(GIVEN ENTRIES Opens)
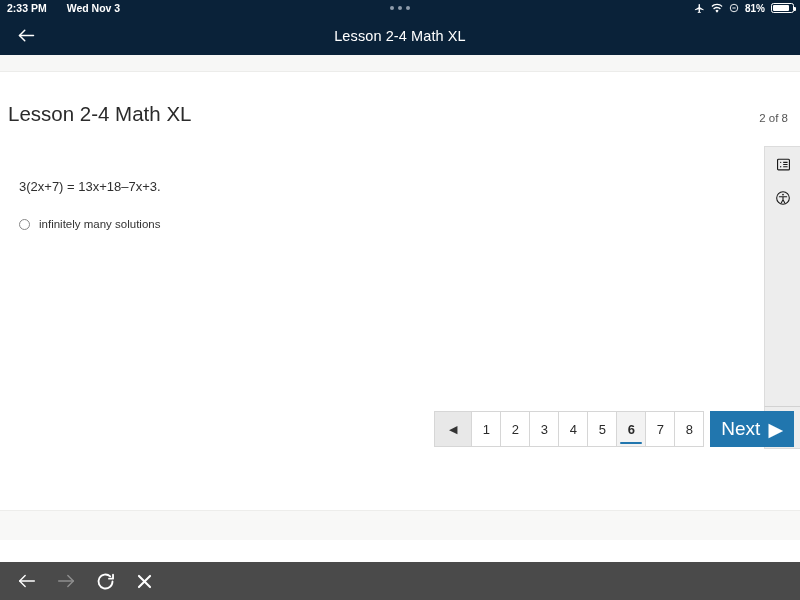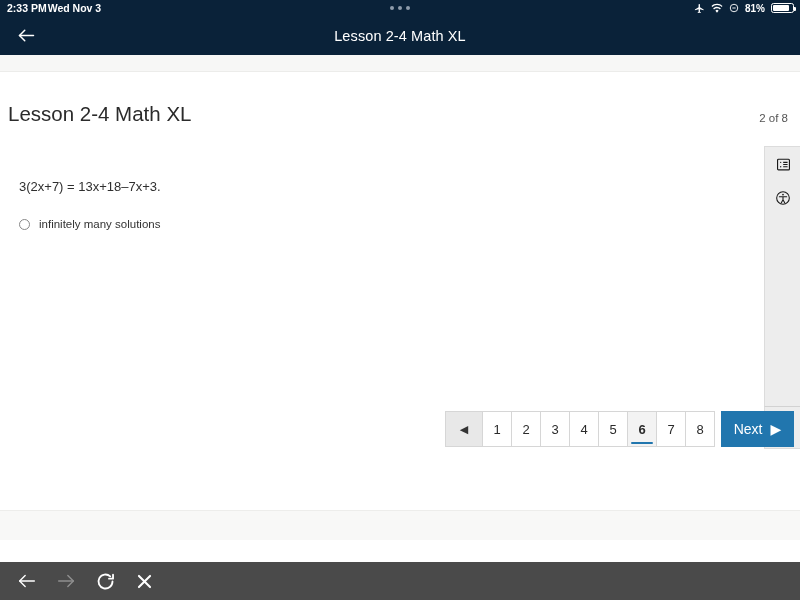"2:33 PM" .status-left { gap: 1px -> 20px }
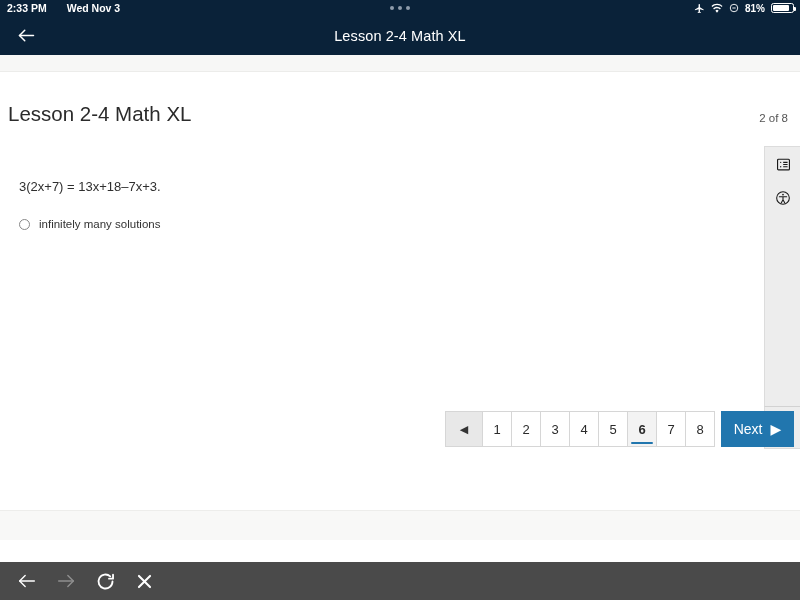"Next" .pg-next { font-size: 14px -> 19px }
(GIVEN ENTRIES Closes)
(GIVEN ENTRIES Opens)
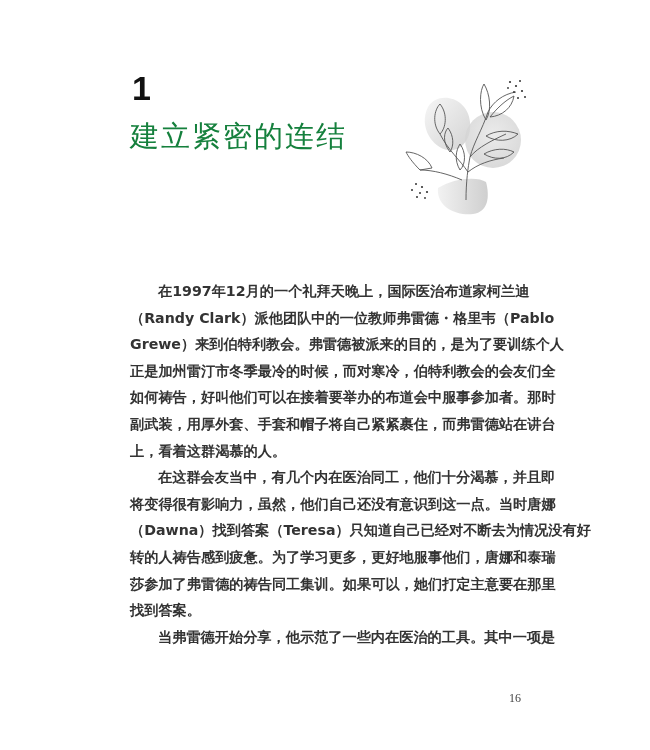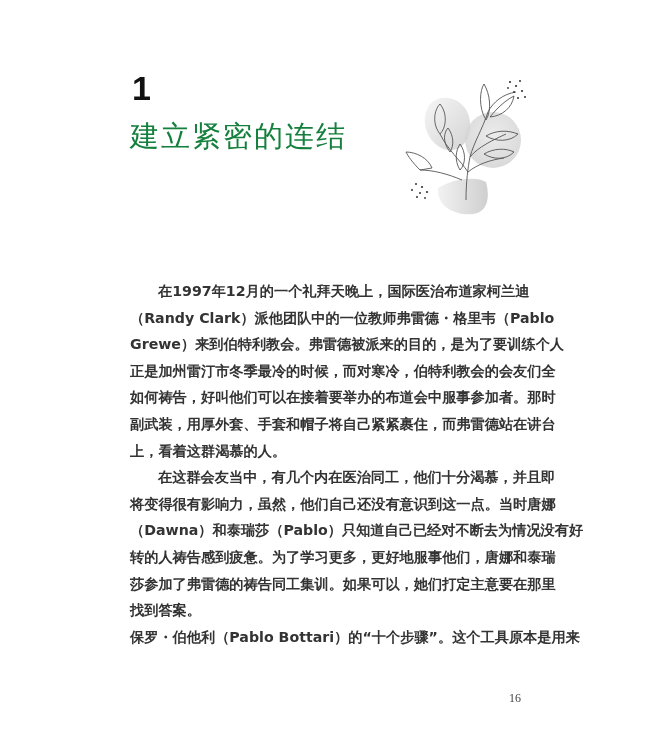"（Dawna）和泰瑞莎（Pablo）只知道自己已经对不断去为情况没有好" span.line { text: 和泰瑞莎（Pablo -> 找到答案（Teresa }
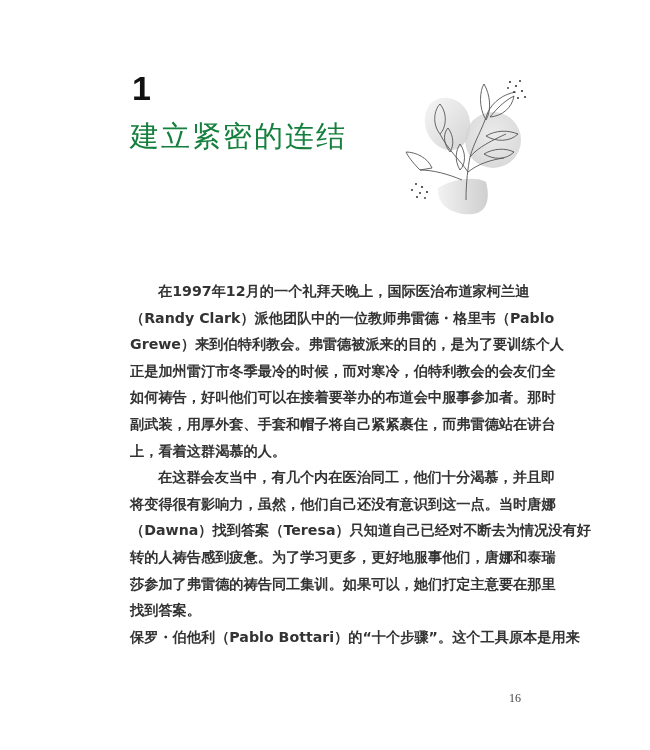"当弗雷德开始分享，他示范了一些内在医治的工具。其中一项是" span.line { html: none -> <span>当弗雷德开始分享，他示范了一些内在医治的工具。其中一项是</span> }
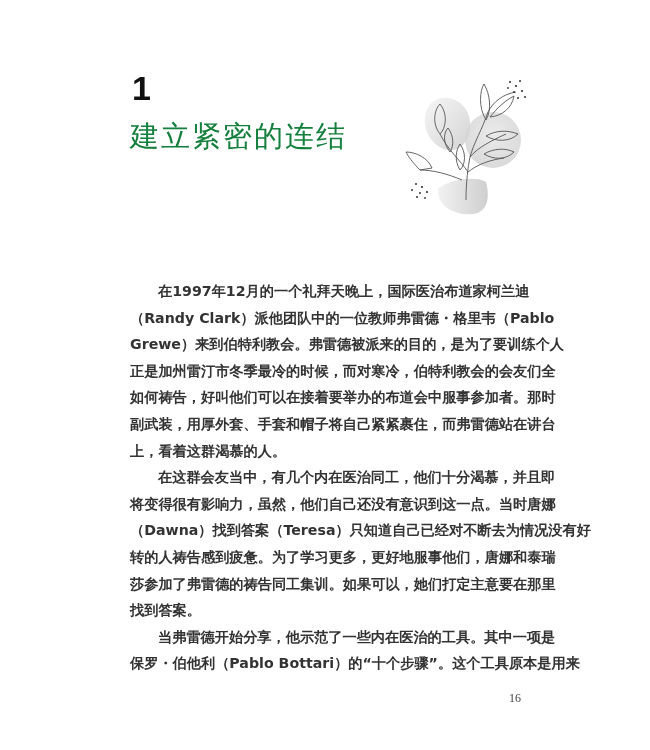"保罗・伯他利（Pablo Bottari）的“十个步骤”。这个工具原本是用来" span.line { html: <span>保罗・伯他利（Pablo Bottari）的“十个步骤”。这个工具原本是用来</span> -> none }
(GIVEN ENTRIES Closes)
(GIVEN ENTRIES Opens)
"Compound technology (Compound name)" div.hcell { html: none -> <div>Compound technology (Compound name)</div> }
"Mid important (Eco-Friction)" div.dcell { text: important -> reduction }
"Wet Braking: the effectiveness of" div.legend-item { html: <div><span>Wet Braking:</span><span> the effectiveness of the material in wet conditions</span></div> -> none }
(GIVEN ENTRIES Closes)
**PROBLEM TO SOLVE:**
Copy nothing but the lines above that run from the one with "gap: 1px ->" to the one with "font-size: 14px ->", ends included; pictures stay out.

**TASK RESPONSE:**
"2:33 PM" .status-left { gap: 1px -> 20px }
"Next" .pg-next { font-size: 14px -> 19px }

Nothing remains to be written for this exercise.